Paris abrite aujourd'hui 1 500 restaurants italiens. « La gastronomie italienne est un peu dénaturée. Ce qui est dommage, c'est que l'on trouve de la burrata partout et que Cyril Lignac trouve légitime d'ouvrir un restaurant italien » , déplore Sébastien Mancuso. Ce dernier estime ainsi qu'à terme, il ne restera guère de place « que pour ceux qui font de la qualité ». Récemment, Stéphane et Jérôme Dumant, qui animent L'Auberge bressane ou encore Aux Crus de Bourgogne, ont revendu leur Pizzeria d'Auteuil et résolument transformé l'offre culinaire du Paris 16, établissement qui proposait auparavant des plats italiens. « On assiste à une saturation de l'offre et, aujourd'hui, les restaurants italiens pullulent.
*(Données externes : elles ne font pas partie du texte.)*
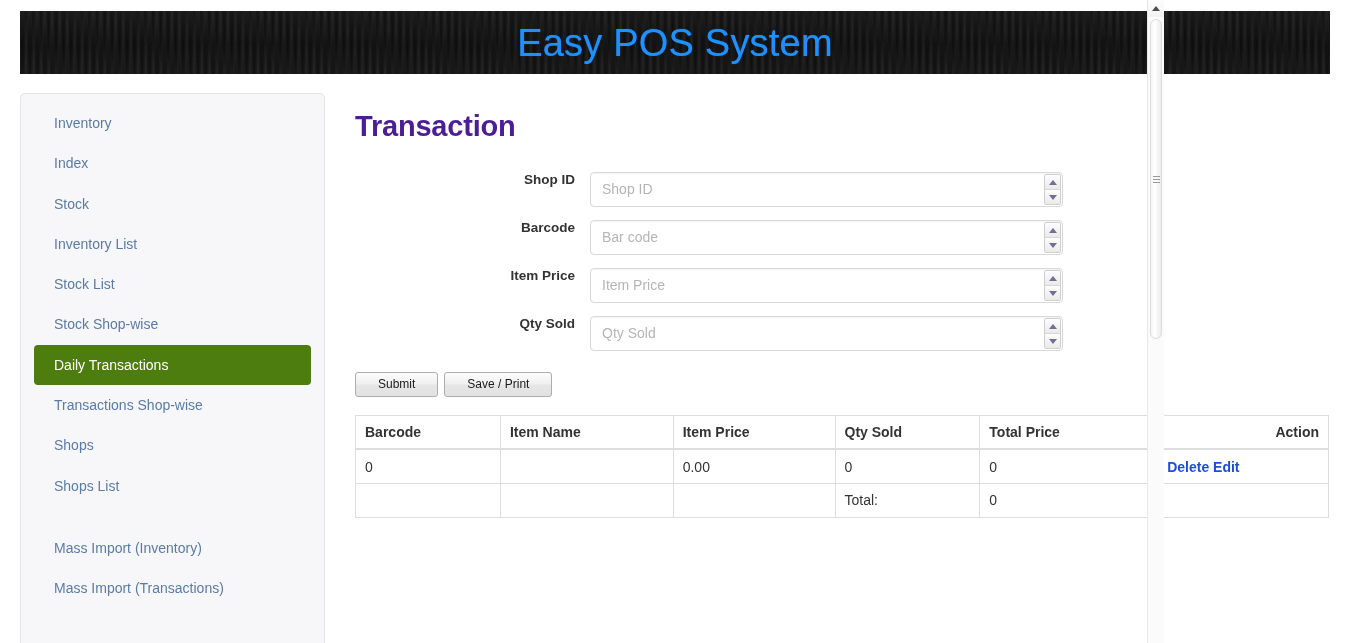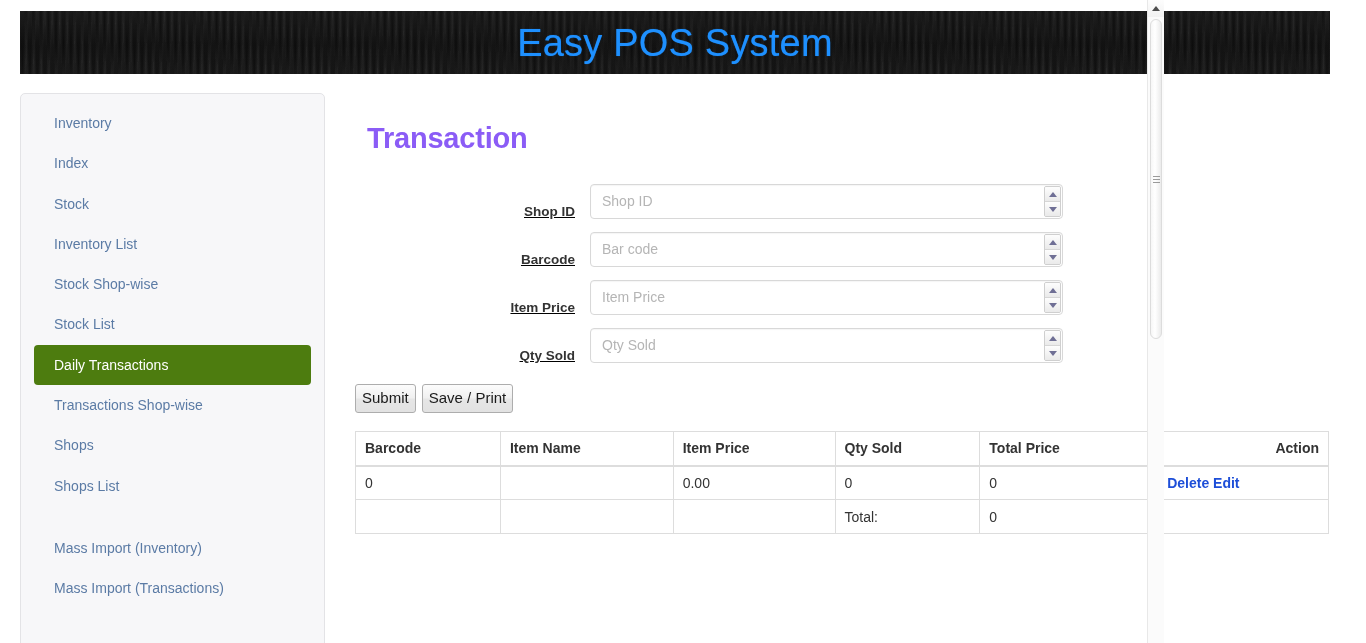"Transaction" .page-title { color: #8b5cf6 -> #4c1d95; margin: 12px -> 0 }
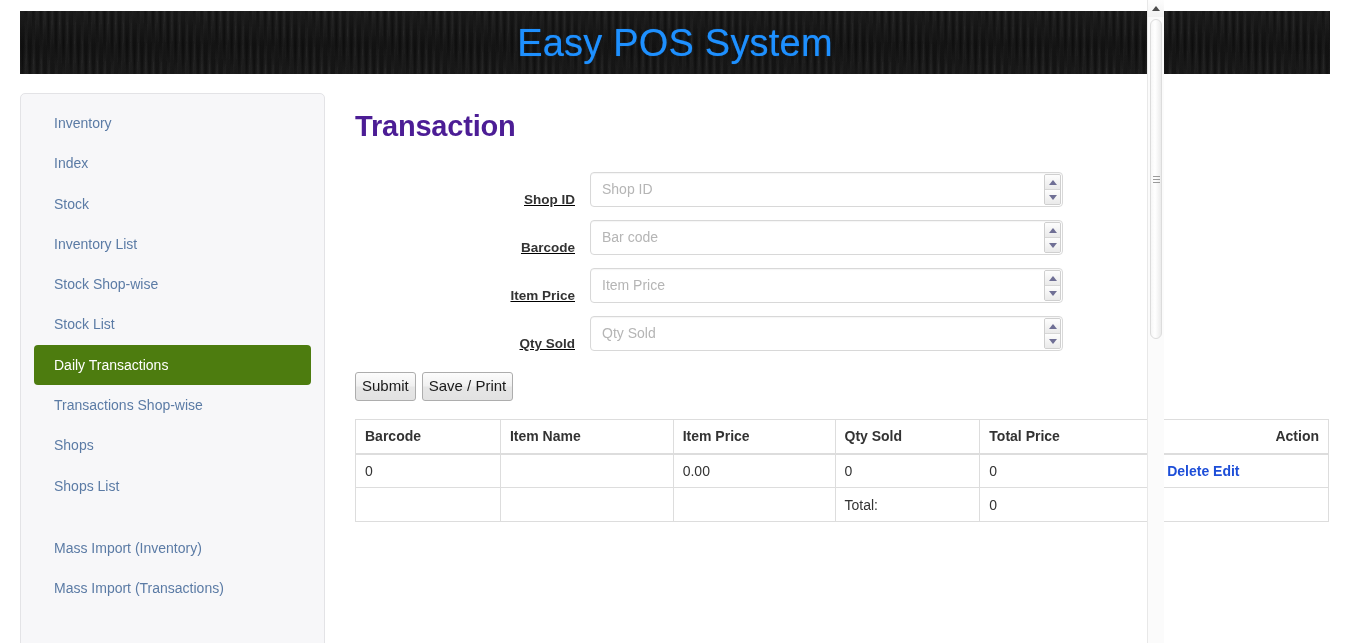"Shop ID" .form-row { align-items: flex-end -> flex-start; text-decoration: underline -> none }
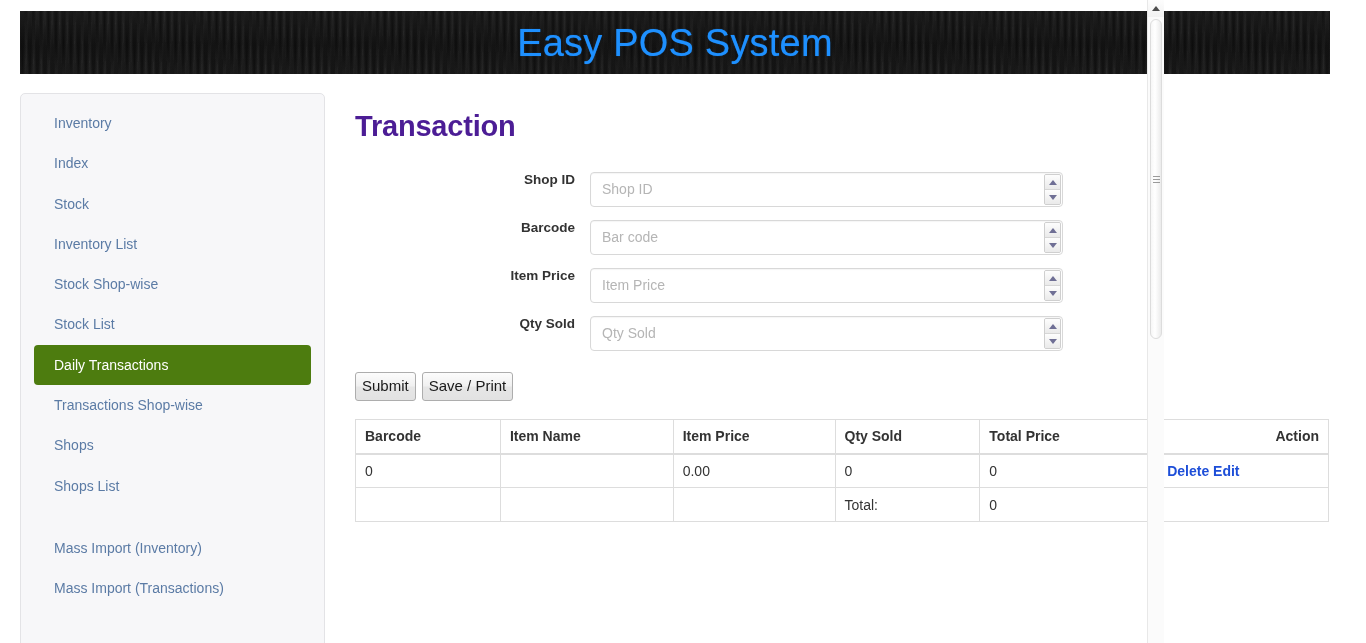"Stock Shop-wise" li.nav-item { order: before "Stock List" -> after "Stock List" }
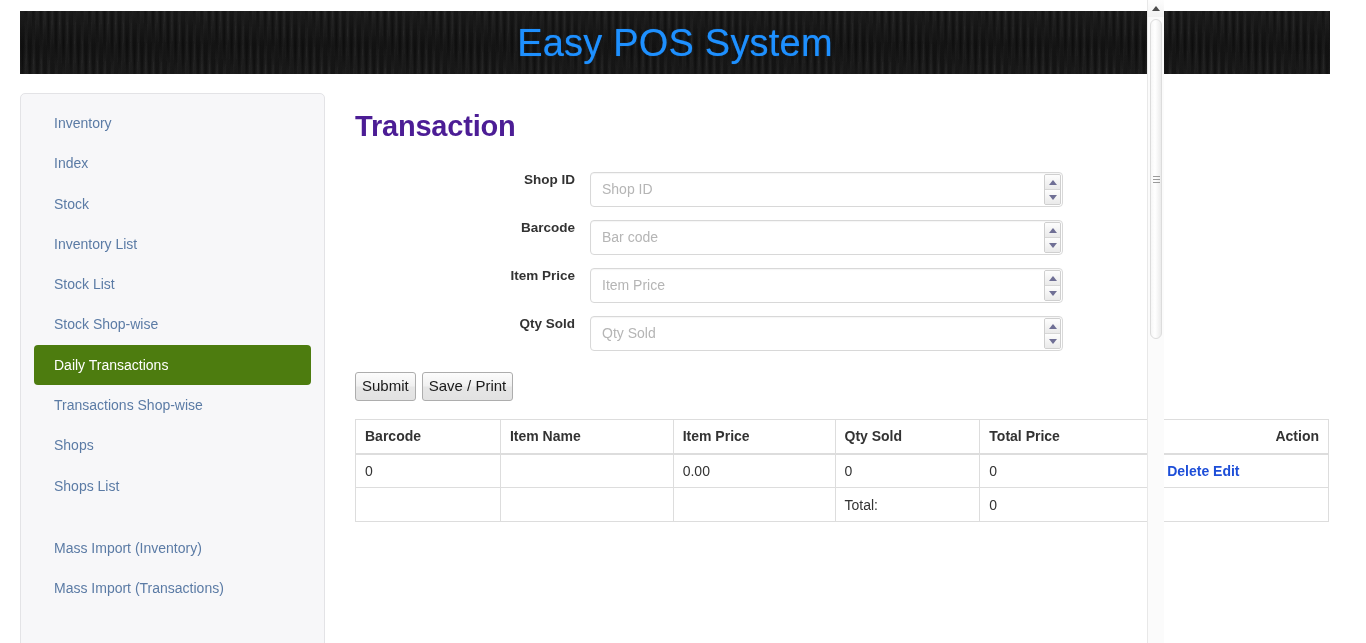"Submit" .btn { font-size: 15px -> 12px; padding: 3px 6px 4px -> 3px 22px 4px }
Dans le 16e arrondissement, une forte concurrence s'est développée sur ce créneau. De mon côté, je souhaitais me recentrer sur la restauration française, non pas parce que la restauration italienne ne fonctionnait plus, mais parce que j'avais envie de changement après 25 ans de Pizzeria d'Auteuil », dévoile Jérôme Dumant. Même son de cloche chez Armand Taïeb qui se concentre actuellement sur la commercialisation, en GMS, de produits italiens sous la marque Fuxia. Denny Imbroisi, quant à lui, participait récemment à l'ouverture du restaurant italien Cucùcina à Val-d'Isère (Savoie). Il rappelle que « quand un restaurant italien ouvre chaque jour, trois autres ferment leurs portes », relativisant ainsi l'idée que le marché serait saturé.